__THE TASK__. Copy out each line of the data that holds the word "background".

__LISTED RECORDS__.
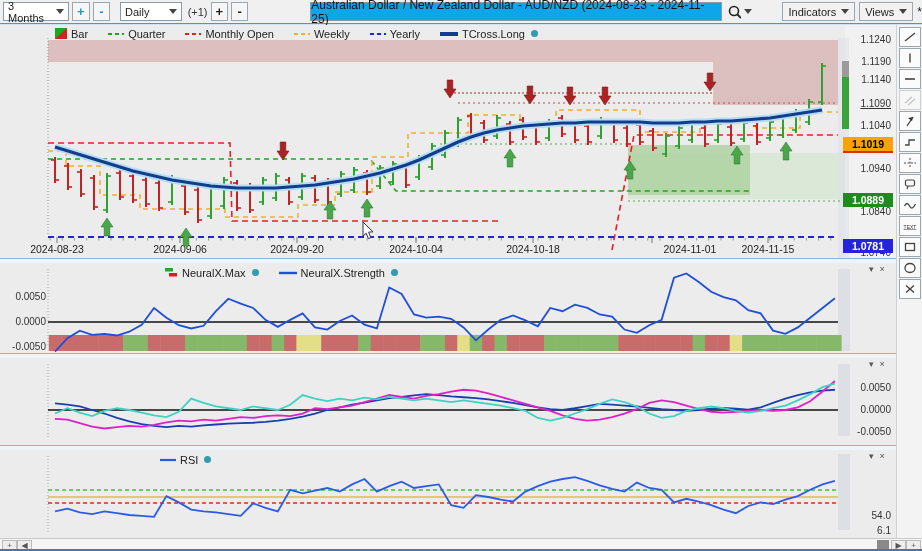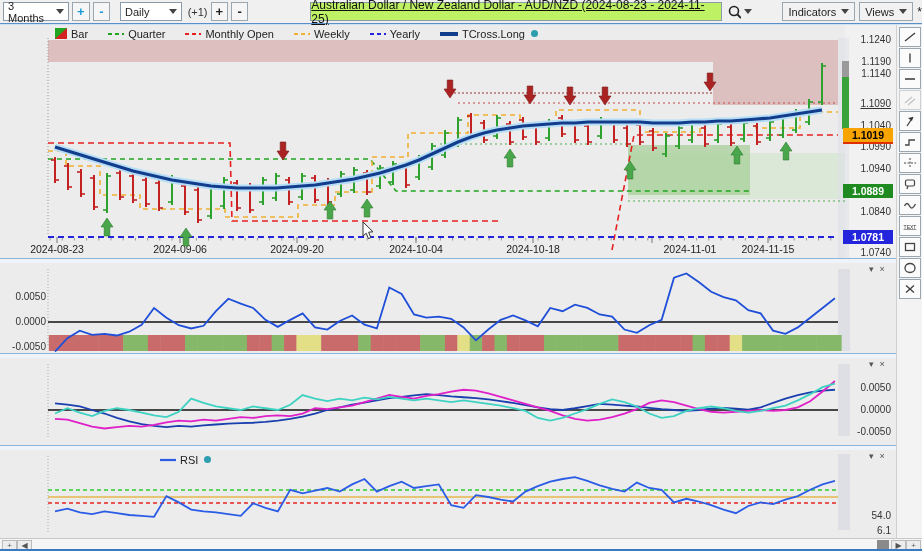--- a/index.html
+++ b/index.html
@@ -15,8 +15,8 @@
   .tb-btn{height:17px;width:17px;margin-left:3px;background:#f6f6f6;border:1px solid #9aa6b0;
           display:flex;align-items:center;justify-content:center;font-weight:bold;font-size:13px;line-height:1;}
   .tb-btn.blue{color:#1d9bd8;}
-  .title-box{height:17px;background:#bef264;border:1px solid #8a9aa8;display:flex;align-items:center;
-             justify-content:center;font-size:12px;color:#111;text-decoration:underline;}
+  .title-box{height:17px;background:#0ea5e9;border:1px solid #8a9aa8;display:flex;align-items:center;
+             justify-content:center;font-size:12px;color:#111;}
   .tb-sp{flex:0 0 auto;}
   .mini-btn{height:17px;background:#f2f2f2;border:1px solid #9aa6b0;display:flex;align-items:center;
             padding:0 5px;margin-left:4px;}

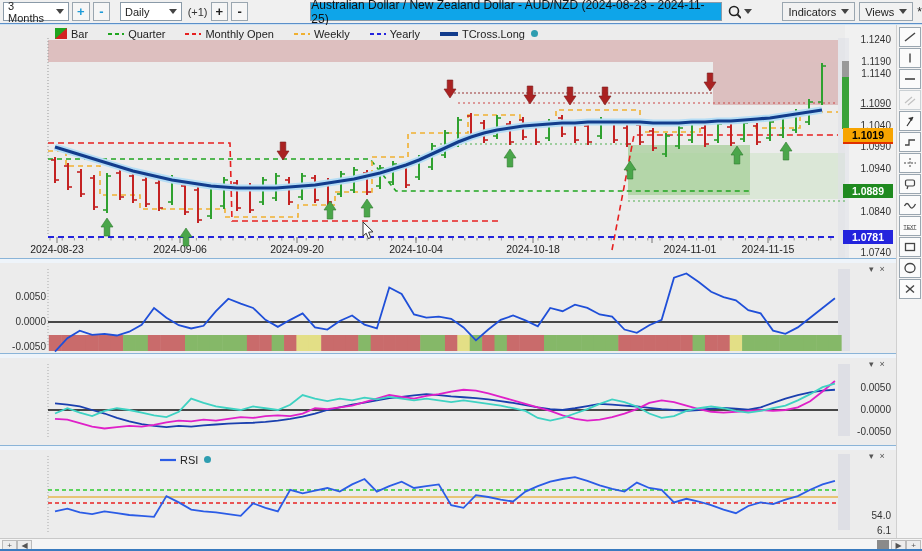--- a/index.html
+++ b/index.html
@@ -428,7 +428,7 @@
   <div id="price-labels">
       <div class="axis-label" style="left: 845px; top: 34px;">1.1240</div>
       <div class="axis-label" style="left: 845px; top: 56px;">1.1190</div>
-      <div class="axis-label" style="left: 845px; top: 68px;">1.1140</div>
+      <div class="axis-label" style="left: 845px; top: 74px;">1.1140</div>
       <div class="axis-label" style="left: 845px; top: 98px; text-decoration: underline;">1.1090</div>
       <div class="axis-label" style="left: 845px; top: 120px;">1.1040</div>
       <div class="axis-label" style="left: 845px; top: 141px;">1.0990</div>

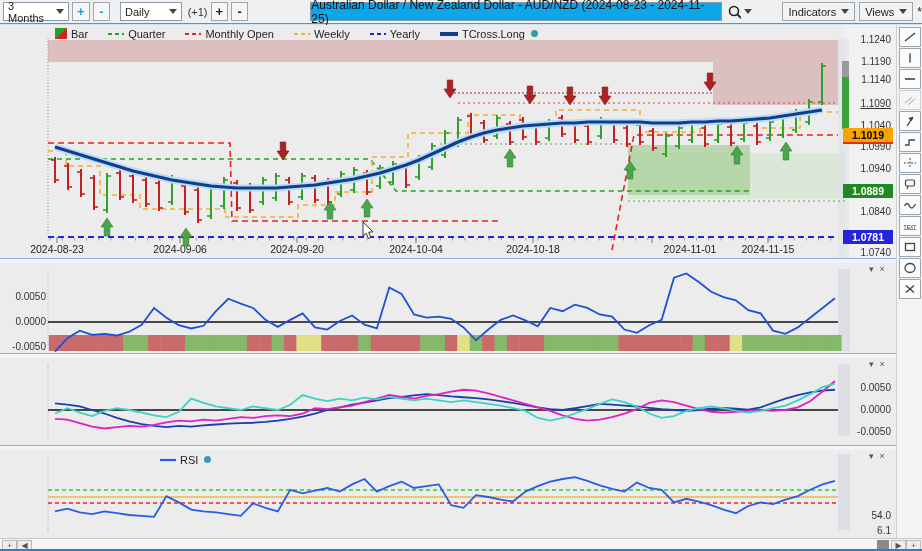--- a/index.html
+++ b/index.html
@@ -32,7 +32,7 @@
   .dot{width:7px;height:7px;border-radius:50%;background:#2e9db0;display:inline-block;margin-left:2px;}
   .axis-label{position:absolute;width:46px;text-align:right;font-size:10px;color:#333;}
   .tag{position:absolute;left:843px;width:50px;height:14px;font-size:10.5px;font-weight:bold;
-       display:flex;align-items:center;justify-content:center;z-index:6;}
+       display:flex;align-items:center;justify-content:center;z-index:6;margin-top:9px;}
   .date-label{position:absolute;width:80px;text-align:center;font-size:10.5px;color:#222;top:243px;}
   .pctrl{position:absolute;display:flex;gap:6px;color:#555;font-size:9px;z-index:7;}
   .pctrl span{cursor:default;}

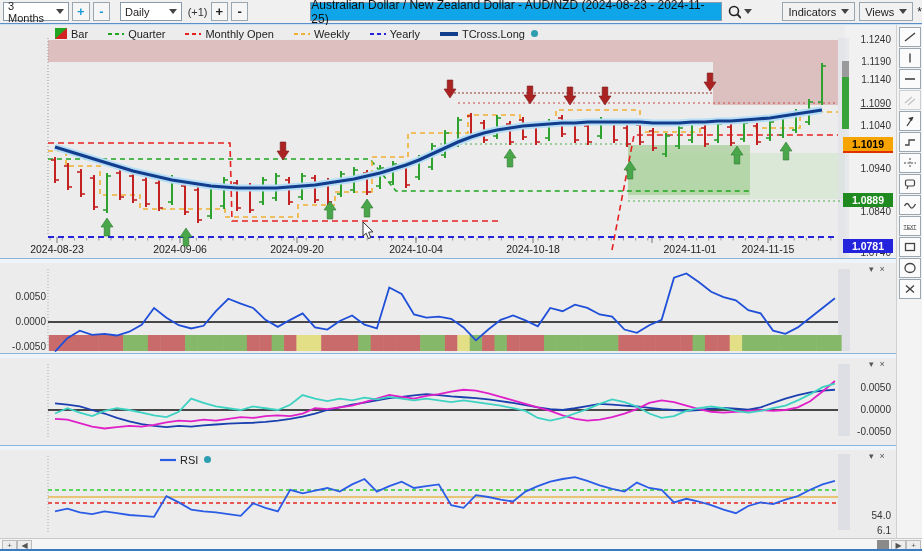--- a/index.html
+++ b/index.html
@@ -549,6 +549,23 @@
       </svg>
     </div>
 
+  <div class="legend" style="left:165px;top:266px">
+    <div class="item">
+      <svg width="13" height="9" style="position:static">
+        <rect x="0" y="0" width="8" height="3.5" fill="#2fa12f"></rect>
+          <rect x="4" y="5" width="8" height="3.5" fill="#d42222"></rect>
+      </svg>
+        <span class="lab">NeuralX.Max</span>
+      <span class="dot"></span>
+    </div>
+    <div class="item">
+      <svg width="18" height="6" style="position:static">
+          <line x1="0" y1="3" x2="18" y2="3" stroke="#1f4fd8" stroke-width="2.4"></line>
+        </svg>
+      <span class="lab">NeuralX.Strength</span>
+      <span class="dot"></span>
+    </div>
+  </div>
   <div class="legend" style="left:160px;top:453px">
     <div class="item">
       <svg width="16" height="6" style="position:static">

__RESULT OF THIS TASK__.
   .tb-btn{height:17px;width:17px;margin-left:3px;background:#f6f6f6;border:1px solid #9aa6b0;
-  .title-box{height:17px;background:#bef264;border:1px solid #8a9aa8;display:flex;align-items:center;
+  .title-box{height:17px;background:#0ea5e9;border:1px solid #8a9aa8;display:flex;align-items:center;
   .mini-btn{height:17px;background:#f2f2f2;border:1px solid #9aa6b0;display:flex;align-items:center;
   .dot{width:7px;height:7px;border-radius:50%;background:#2e9db0;display:inline-block;margin-left:2px;}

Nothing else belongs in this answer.